● Exercise
Search the listing below for the word "other" and copy each line where it appears.

··· Information provided

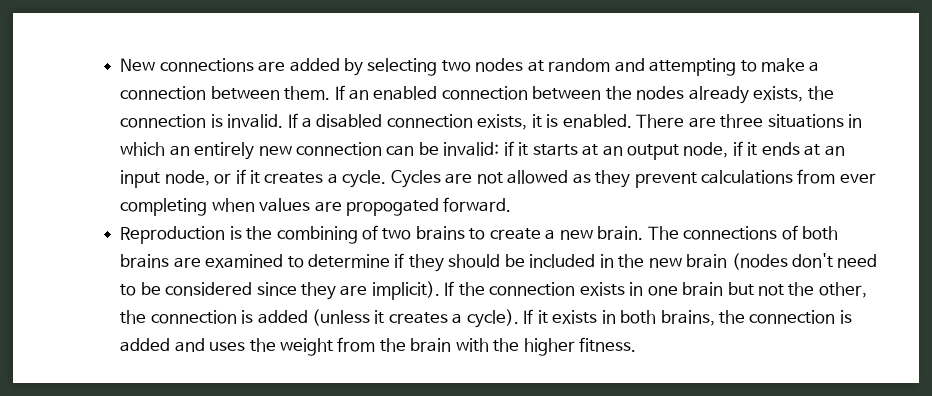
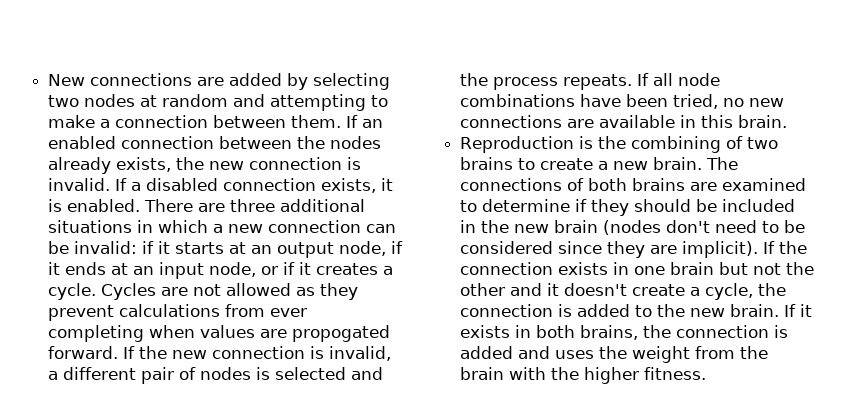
- If an enabled connection between the nodes already exists, the connection is invalid.
+ If an enabled connection between the nodes already exists, the new connection is invalid.
- There are three situations in which an entirely new connection can be invalid: if it starts at an output node, if it ends at an input node, or if it creates a cycle.
+ There are three additional situations in which a new connection can be invalid: if it starts at an output node, if it ends at an input node, or if it creates a cycle.
+ If the new connection is invalid, a different pair of nodes is selected and the process repeats. If all node combinations have been tried, no new connections are available in this brain.
- If the connection exists in one brain but not the other, the connection is added (unless it creates a cycle).
+ If the connection exists in one brain but not the other and it doesn't create a cycle, the connection is added to the new brain.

······

● Reply to the task
- If the connection exists in one brain but not the other, the connection is added (unless it creates a cycle).
+ If the connection exists in one brain but not the other and it doesn't create a cycle, the connection is added to the new brain.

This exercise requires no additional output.